WHAT THIS TASK INVOLVES:
From the records that follow, return exactly the lines beginning at the one that contains "text: 01/05/2026 ->" and ending at the one that contains "text-decoration: none ->", pictures left out.

DATA FOR THE TASK:
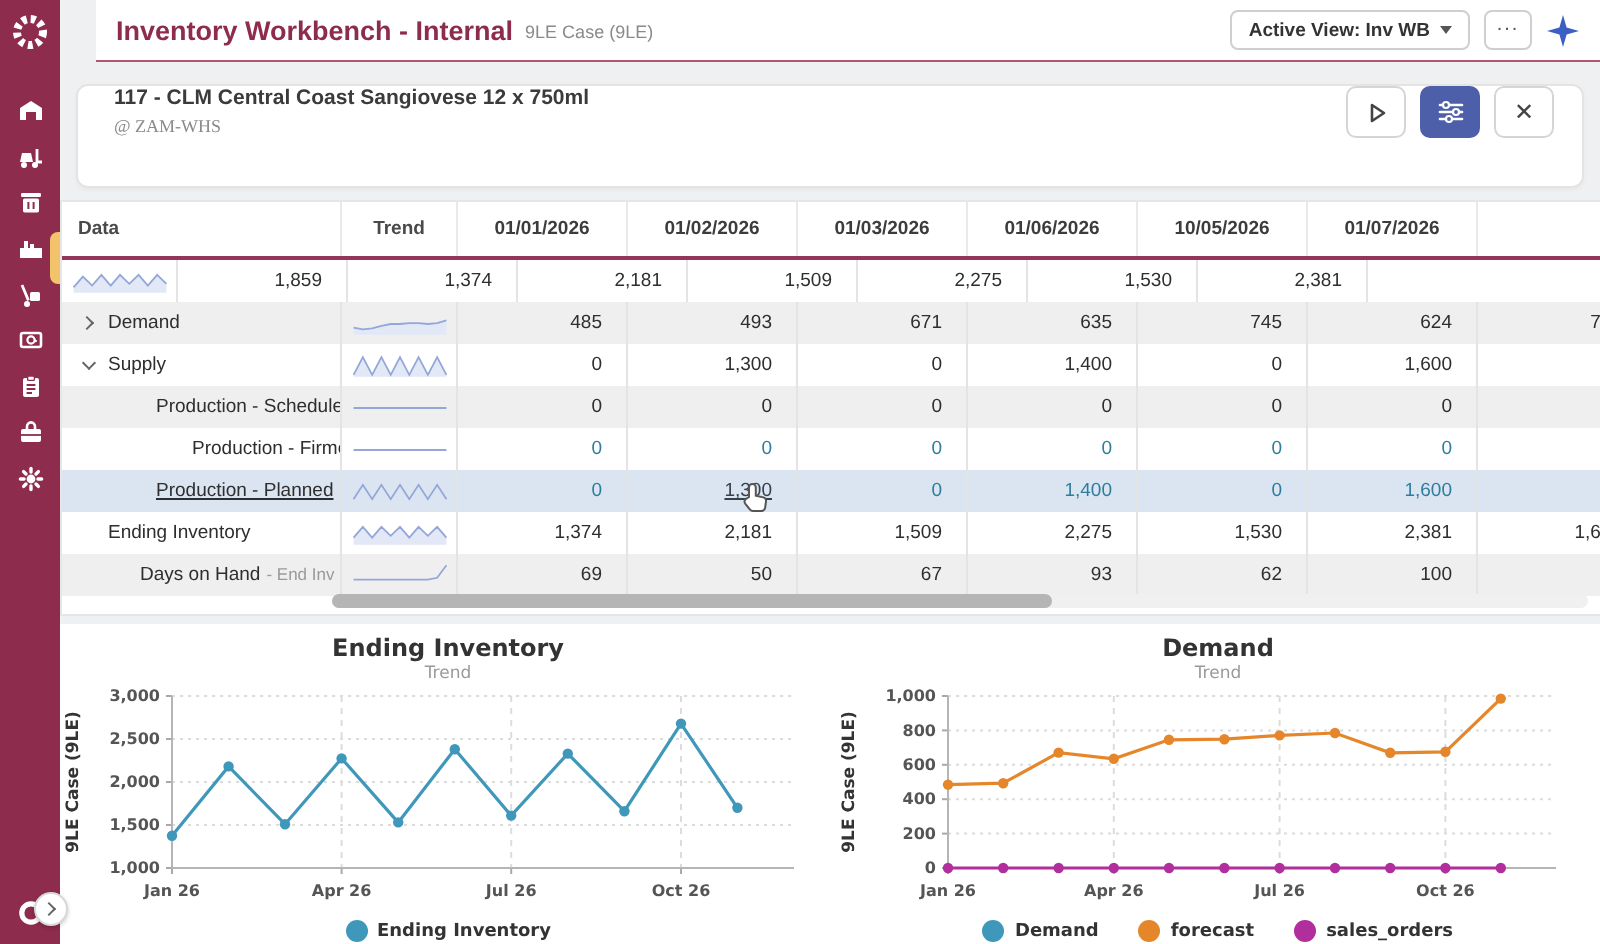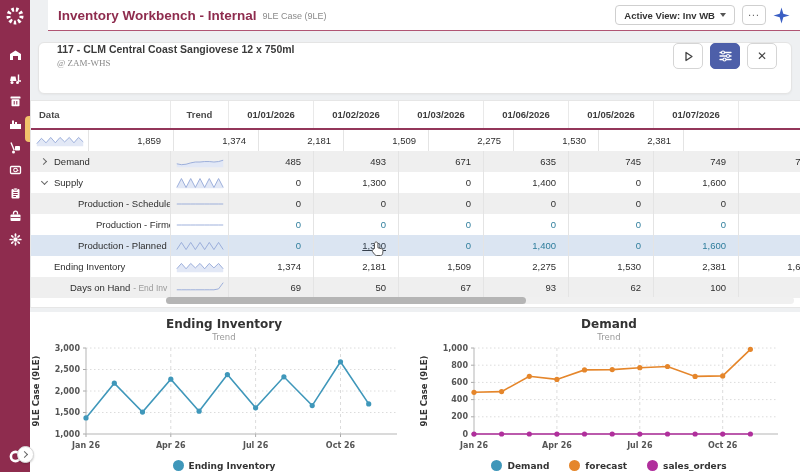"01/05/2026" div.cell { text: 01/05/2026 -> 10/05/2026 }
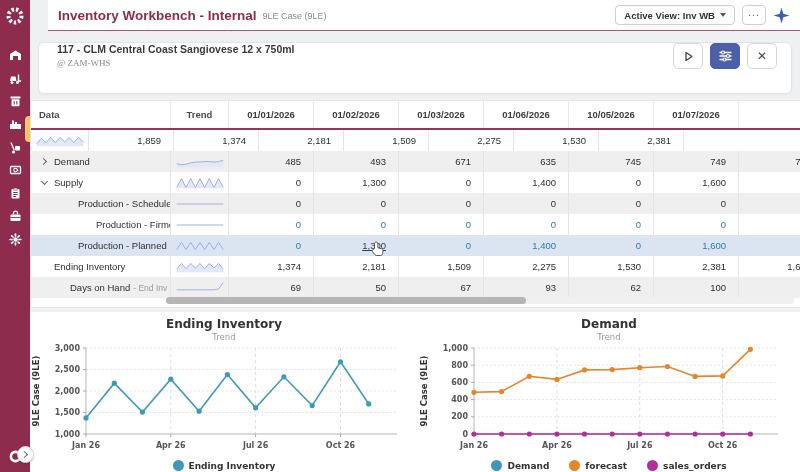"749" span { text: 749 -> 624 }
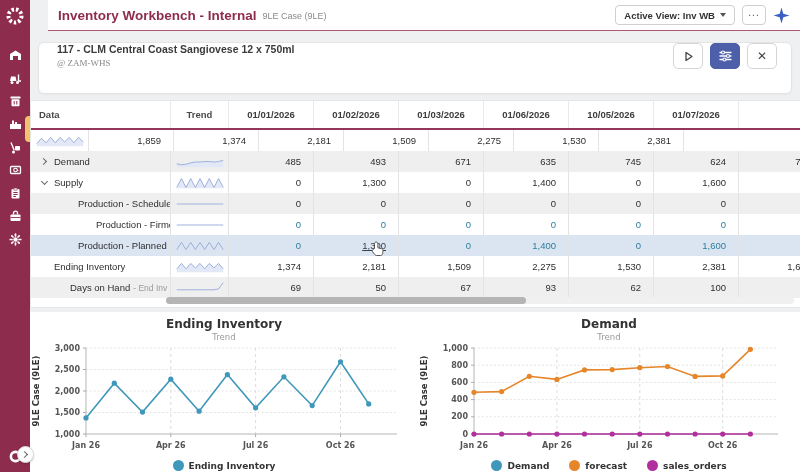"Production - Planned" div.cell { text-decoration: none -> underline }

--

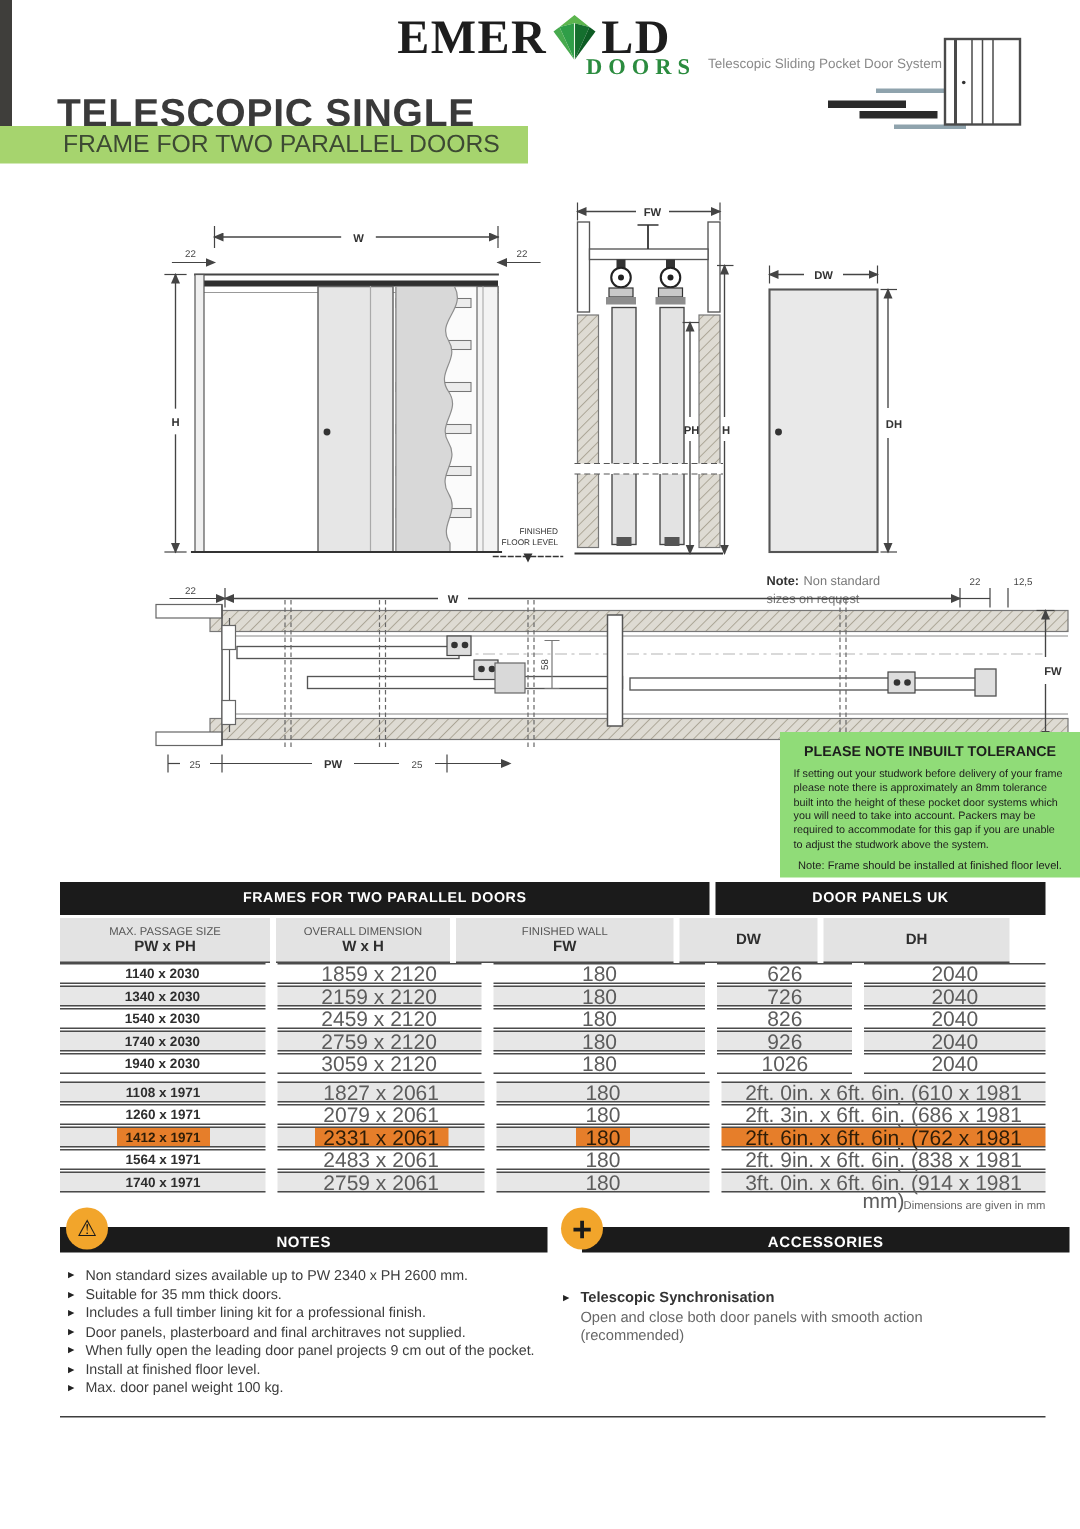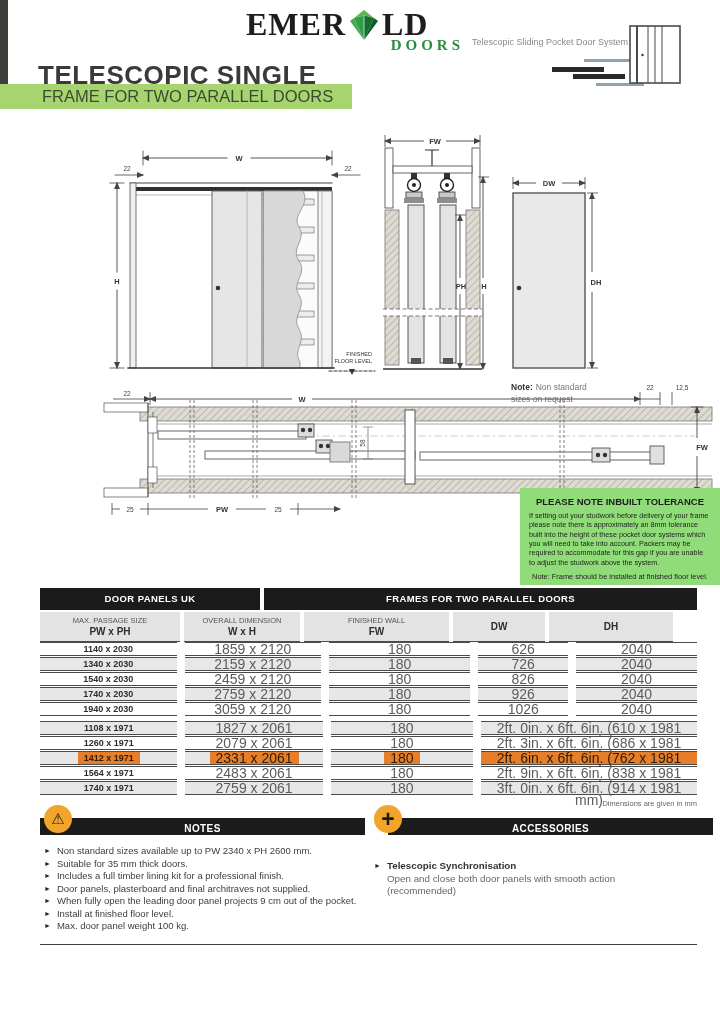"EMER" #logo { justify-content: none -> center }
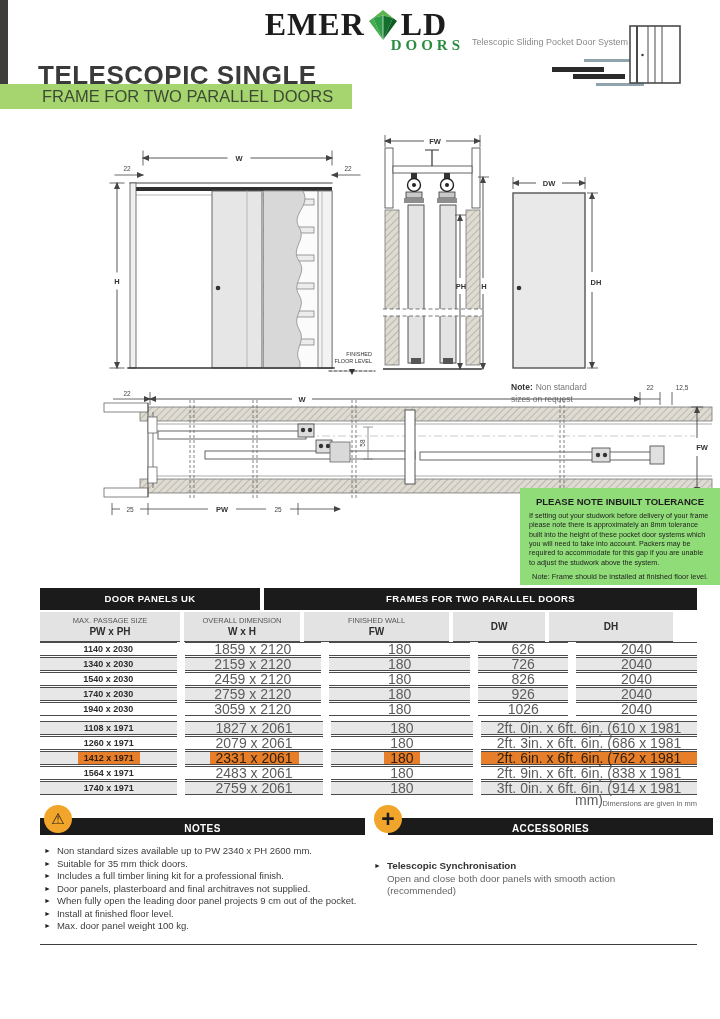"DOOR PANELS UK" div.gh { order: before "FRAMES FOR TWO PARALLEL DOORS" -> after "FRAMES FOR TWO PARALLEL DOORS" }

TASK RESPONSE:
"01/05/2026" div.cell { text: 01/05/2026 -> 10/05/2026 }
"749" span { text: 749 -> 624 }
"Production - Planned" div.cell { text-decoration: none -> underline }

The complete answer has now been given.